Questions: Comparing Cardinalities: The Schröder-Bernstein Theorem
5 questions to test your understanding
Score: 0 / 5
Question 1 Multiple Choice
To prove that the open interval (0,1) and the closed interval [0,1] have the same cardinality, which approach correctly applies the Schröder-Bernstein theorem?
AConstruct an explicit bijection between (0,1) and [0,1] directly
BShow an injection from (0,1) into [0,1] and an injection from [0,1] into (0,1), then conclude a bijection exists
CShow that both sets are uncountable, so they must have the same cardinality
DShow that [0,1] differs from (0,1) by only two points, so the two sets are the same size
Schröder-Bernstein: two injections in opposite directions guarantee a bijection. The injection from (0,1) into [0,1] is trivial — the identity function works. The injection from [0,1] into (0,1) requires slightly more care: x ↦ (x+1)/3 maps [0,1] into (1/3, 2/3) ⊂ (0,1). Two easy injections found; the theorem delivers the bijection without requiring you to construct it. Option C is wrong: uncountability alone does not establish equal cardinality — ℝ and ℝ² are both uncountable but comparing them requires further argument.
Question 2 Multiple Choice
What does the notation |A| ≤ |B| mean formally in the theory of cardinal comparison?
AA has fewer elements than B in the usual numerical sense
BThere exists a surjection from B onto A
CThere exists an injection from A into B
DA is a proper subset of B
In set theory, |A| ≤ |B| is defined as: there exists an injection (one-to-one function) from A into B. An injection maps every element of A to a distinct element of B — intuitively, A 'fits inside' B without collisions. Option B (surjection from B onto A) is a different relationship — it means every element of A has at least one preimage in B, which captures a kind of 'coverage' rather than 'fitting inside.' Option D (subset) is also distinct: you can have an injection without A being a subset.
Question 3 True / False
The Schröder-Bernstein theorem states that if |A| ≤ |B| and |B| ≤ |A|, then |A| = |B|.
TTrue
FFalse
Answer: True
This is the antisymmetry property that makes cardinality comparison well-behaved. It says: if A injects into B and B injects into A, then a bijection exists between them. The proof constructs the bijection explicitly through a partitioning argument — elements are classified by whether their 'ancestry chain' under the two injections terminates in A, terminates in B, or loops forever. The result is foundational: it means the cardinality ordering cannot produce contradictions where |A| ≤ |B| and |B| ≤ |A| but |A| ≠ |B|.
Question 4 True / False
To prove that two infinite sets have the same cardinality, you should construct an explicit bijection between them.
TTrue
FFalse
Answer: False
The Schröder-Bernstein theorem provides an alternative: prove two injections (one in each direction) and conclude a bijection must exist, even without constructing it. This is enormously useful because direct bijections between infinite sets can be difficult or unnatural to write down, while injections are often straightforward. For example, proving |(0,1)| = |[0,1]| directly requires a clever countable-sequence trick, but Schröder-Bernstein makes it follow immediately from two simple injections.
Question 5 Short Answer
Why is the Schröder-Bernstein theorem so valuable for comparing cardinalities of infinite sets? What problem does it solve that direct bijection construction doesn't always handle well?

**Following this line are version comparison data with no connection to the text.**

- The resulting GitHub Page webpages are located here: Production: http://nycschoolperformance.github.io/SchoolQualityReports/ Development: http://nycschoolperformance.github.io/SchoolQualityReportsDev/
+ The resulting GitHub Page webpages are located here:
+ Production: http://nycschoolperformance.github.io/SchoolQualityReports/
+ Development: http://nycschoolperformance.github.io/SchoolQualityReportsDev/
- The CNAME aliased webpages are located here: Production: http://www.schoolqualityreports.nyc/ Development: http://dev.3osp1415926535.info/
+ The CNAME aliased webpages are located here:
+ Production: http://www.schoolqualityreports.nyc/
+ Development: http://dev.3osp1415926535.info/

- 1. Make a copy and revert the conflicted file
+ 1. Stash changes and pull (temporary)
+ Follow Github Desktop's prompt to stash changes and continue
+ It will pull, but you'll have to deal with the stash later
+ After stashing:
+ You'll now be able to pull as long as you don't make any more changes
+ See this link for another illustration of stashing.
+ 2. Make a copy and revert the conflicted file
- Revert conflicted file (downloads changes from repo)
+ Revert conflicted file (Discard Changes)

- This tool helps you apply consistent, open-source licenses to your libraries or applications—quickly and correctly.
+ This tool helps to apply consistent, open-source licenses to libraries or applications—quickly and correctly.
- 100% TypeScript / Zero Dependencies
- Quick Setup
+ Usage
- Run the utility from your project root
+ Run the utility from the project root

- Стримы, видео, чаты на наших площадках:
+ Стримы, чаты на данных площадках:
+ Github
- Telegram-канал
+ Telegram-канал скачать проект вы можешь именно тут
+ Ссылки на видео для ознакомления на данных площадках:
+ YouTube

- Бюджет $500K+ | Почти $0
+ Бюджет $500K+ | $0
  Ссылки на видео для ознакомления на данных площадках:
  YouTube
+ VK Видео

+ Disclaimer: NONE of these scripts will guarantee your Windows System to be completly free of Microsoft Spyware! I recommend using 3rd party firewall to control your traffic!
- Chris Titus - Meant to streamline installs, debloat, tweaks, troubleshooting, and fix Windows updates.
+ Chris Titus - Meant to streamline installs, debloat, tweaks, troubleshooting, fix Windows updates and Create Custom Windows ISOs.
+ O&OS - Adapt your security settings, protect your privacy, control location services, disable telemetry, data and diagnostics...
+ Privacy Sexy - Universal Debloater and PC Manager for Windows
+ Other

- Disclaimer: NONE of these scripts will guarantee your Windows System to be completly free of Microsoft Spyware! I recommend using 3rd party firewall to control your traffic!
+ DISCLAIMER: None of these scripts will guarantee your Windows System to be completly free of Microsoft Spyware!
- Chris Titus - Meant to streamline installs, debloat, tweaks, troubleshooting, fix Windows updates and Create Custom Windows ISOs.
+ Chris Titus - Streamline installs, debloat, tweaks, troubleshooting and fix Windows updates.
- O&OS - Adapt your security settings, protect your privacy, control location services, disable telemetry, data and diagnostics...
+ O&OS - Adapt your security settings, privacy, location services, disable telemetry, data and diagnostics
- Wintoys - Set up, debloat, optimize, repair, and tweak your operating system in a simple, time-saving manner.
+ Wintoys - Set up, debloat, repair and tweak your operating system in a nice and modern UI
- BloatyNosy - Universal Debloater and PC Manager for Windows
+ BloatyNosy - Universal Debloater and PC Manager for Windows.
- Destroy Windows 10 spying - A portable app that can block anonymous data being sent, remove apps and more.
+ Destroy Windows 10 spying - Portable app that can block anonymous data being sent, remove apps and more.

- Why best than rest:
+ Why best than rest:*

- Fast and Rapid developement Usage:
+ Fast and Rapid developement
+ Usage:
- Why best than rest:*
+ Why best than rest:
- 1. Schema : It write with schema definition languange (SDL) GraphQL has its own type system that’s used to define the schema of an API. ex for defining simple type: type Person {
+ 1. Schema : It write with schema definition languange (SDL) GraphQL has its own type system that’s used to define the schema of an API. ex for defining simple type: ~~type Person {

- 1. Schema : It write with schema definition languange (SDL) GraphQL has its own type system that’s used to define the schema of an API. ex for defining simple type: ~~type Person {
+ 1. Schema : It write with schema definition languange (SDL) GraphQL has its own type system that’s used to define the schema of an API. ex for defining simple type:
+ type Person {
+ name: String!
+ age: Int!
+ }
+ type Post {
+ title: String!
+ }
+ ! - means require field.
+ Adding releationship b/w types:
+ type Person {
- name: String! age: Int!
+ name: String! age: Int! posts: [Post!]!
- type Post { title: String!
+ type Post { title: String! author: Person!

Think about your answer, then reveal below.
Model answer: For infinite sets, constructing a bijection explicitly can be very difficult — the bijection may require a non-obvious trick or a case-by-case definition that is hard to verify. Schröder-Bernstein replaces one hard problem (find a bijection) with two easy problems (find an injection each way). Injections are often trivial: the identity works in one direction, and a simple scaling or shift works in the other. The theorem guarantees the bijection exists without requiring you to write it down, making cardinality proofs accessible for cases where the bijection would be complicated or counterintuitive.
The deeper significance is foundational: Schröder-Bernstein establishes that ≤ on cardinalities is antisymmetric, making cardinality comparison a partial order. Without it, you could potentially have |A| ≤ |B| and |B| ≤ |A| while |A| ≠ |B| — which would make the cardinality ordering incoherent. Schröder-Bernstein rules this out, confirming that 'same size' for infinite sets is a logically consistent notion. All of cardinal arithmetic and the aleph hierarchy rest on this foundation.